March 17, 2017 at 4:42 pm
So happy to hear it’s helpful Tess 🙂
March 24, 2017 at 2:29 pm
Thanks for the tip about white balance, I always struggle to get the warm colours so it’s good to know I can change this! Love your site by the way 🙂
March 31, 2017 at 12:55 am
Thanks so much Marlena! Where are you reading from? Definitely give the white balance trick a try, it really changes the tones and pumps out those beautiful warm colours of sunrise!
October 2, 2017 at 7:52 am
Does it make a difference where I focus? It seems that where I focus on effects the colors i get, why. I’m using your setting but can get totally different photos depending where I focus? Help!
November 20, 2017 at 5:41 pm
Another great article, thanks.
December 3, 2017 at 3:59 pm
Great to hear it’s helpful 🙂
Fotograf Nunta Bucuresti
October 31, 2019 at 2:53 am
This was really helpful. Thanks for the tips!

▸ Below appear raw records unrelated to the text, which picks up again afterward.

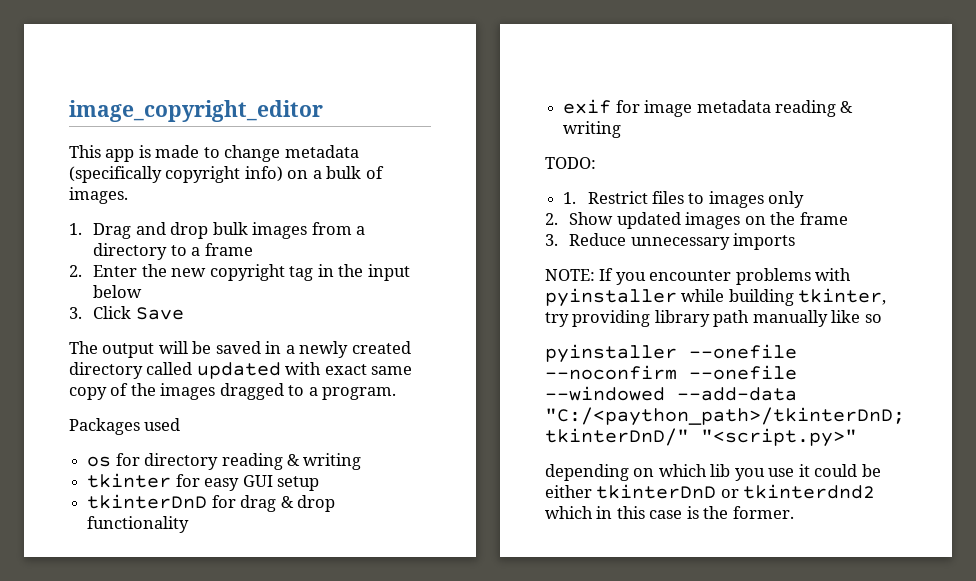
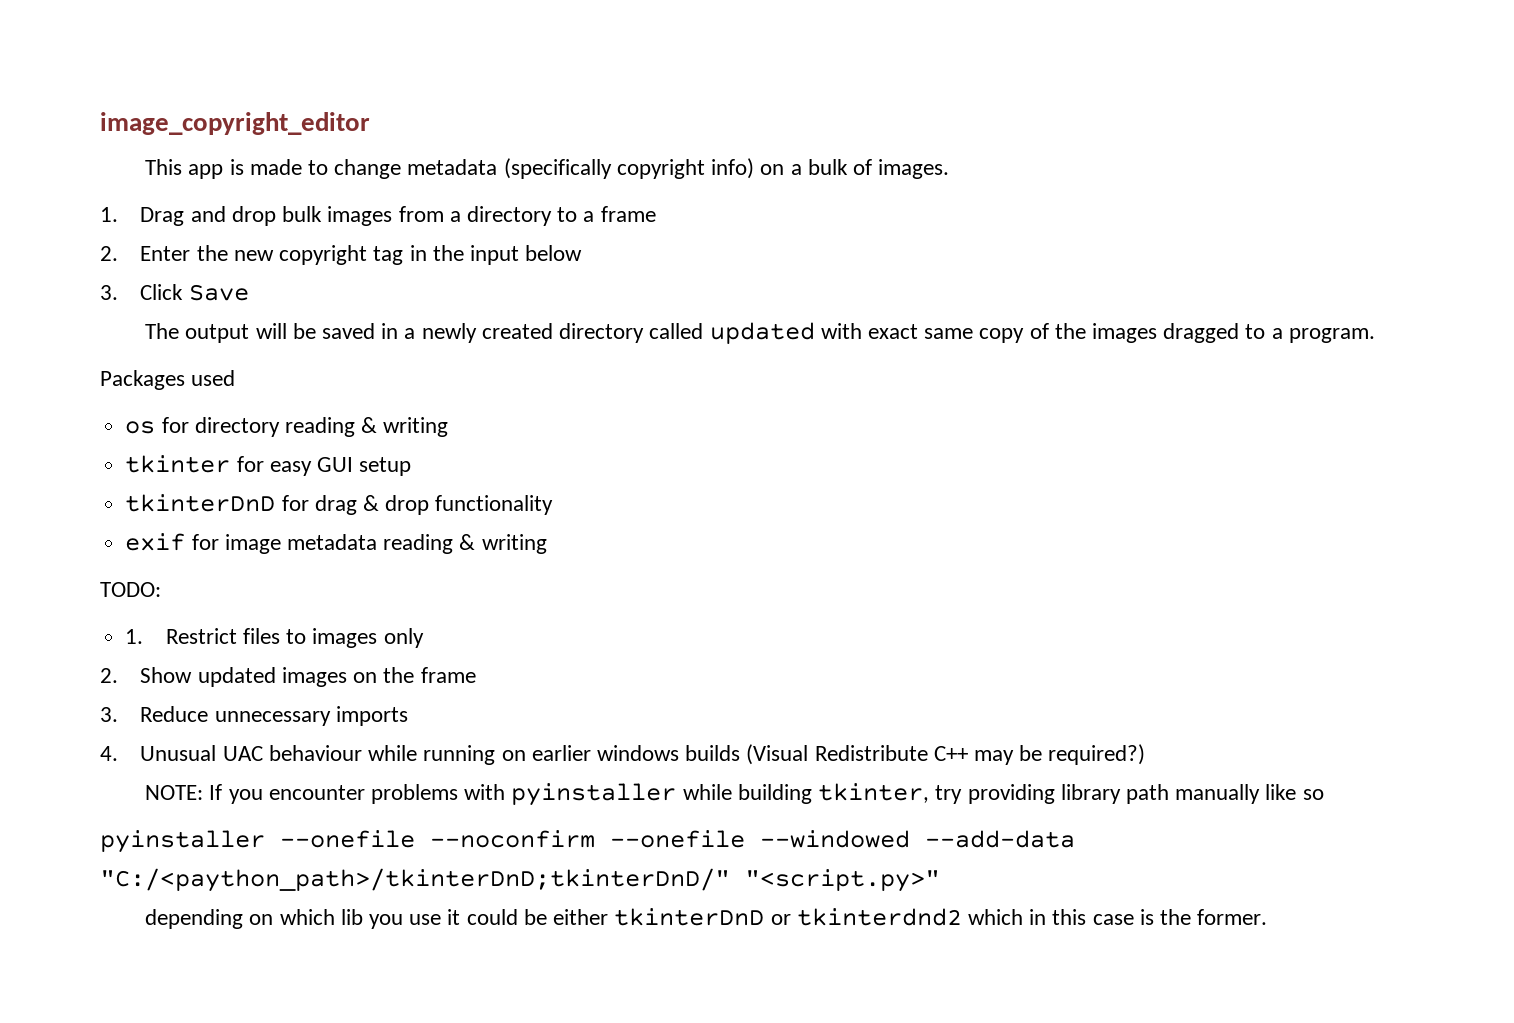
(796, 241) none -> [100,744,1146,765] // 4. Unusual UAC behaviour while running on earlier windows builds (Visual Redistribute C++ may be required?)

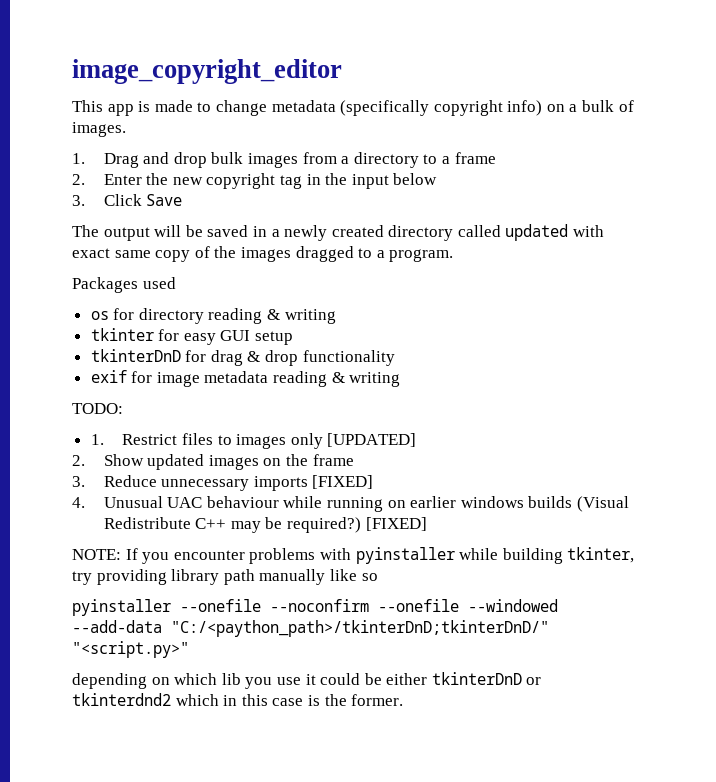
(424, 638) none -> [327,433,417,447] [UPDATED]
(408, 716) none -> [312,475,374,489] [FIXED]
(1146, 754) none -> [365,517,427,531] [FIXED]

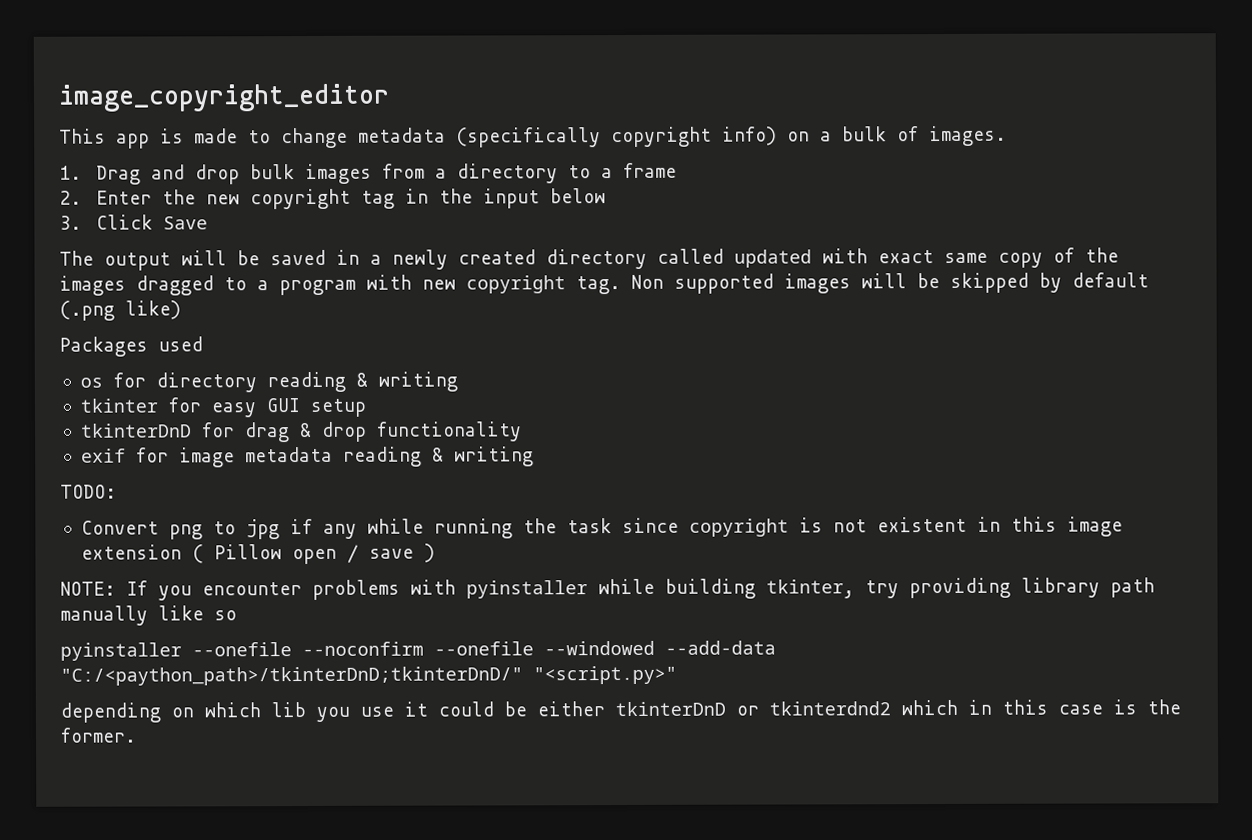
[389,249,454,262] program. -> [279,272,1149,296] [59,300,181,321] program with new copyright tag. Non supported images will be skipped by default (.png like)
[90,433,417,449] [72,454,354,470] [72,475,374,491] [72,496,629,512] [103,517,427,533] 1. Restrict files to images only [UPDATED] // 2. Show updated images on the frame // 3. Reduce unnecessary imports [FIXED] // 4. Unusual UAC behaviour while running on earlier windows builds (Visual Redistribute C++ may be required?) [FIXED] -> [80,516,1123,540] [80,543,435,565] Convert png to jpg if any while running the task since copyright is not existent in this image extension ( Pillow open / save )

January 15, 2020 at 7:43 am
I’m thrilled to find a website with such specifics for camera settings. Awesome way to get me started and on track for taking my own “Professional” shots…. Thankyou so much
February 24, 2020 at 10:03 am
Thanks for the very helpful advice. I do have one question. How are you shooting hand held at such slow shutter speeds?
Lisa Michele Burns
February 24, 2020 at 7:04 pm
Hi Kathy, great to hear you found the article helpful. I photograph with the Olympus system so shooting hand-held is possible due to the built in stability. I did manage to shoot hand-held with my old Nikon by standing very still or balancing the camera on something solid however it definitely wasn’t as easy.
CHASSE SAUVAGE Photography
March 21, 2020 at 4:19 am
This was really helpful. Thanks for the tips!
Fotograf nunta Brasov
April 8, 2020 at 9:05 pm
great images. Superb colors and great overall tips. Thanks a lot!
April 28, 2020 at 10:53 am
This article helped me a lot! Thank you very much!
fotograf nunta Bucuresti
May 5, 2020 at 11:37 am
nice pictures! Thank you!
glass door fridge
June 12, 2020 at 12:46 am
A lot of interesting info. Great!
September 7, 2020 at 9:20 pm
I am blessed to be a photographer in Spain, I live right next to the sea so I will be using your tips for a few morning photo sessions!
Lisa Michele Burns
September 9, 2020 at 9:07 pm
Great to hear Warren, enjoy your mornings by the sea!
October 30, 2020 at 5:56 am
I’m a big fan of early morning photography and images.
Setting the Scene: How to Use White Balance - Photo Tips, Creative Photography + Travel Guides - The Wandering Lens
April 17, 2021 at 2:48 pm
[…] Related – Setting the Scene: How to Photograph Sunrise […]
Fotograf nunta Timisoara
June 1, 2021 at 9:47 pm
Another great article! Thanks for sharing!
Fotograf nunta Timisoara
June 9, 2021 at 6:47 pm
Great article! Helps a lot! Thanks!
June 15, 2021 at 12:28 am
Early morning photography shots produce the best lighting and an amazing feeling while shooting them 🙂
June 15, 2021 at 6:19 am
Wow, Great Photography. The white balance is perfect. I like your photos. keep working
Fotograf nunta Ploiesti
July 1, 2021 at 5:43 pm
I love those colors!
July 12, 2021 at 8:02 pm
Thanks for sharing such valuable content. I really like the tips that you provide and I have been following your blog for quite some time now.
July 12, 2021 at 8:06 pm
Thank you a lot for giving everyone a very remarkable opportunity to read the article about
November 14, 2021 at 3:07 am
Nice article, Thanks for share with us
December 5, 2021 at 5:11 am
Brillant Information. Thank You.
April 10, 2022 at 2:51 am
Your article is so informative, thanks for sharing this with us.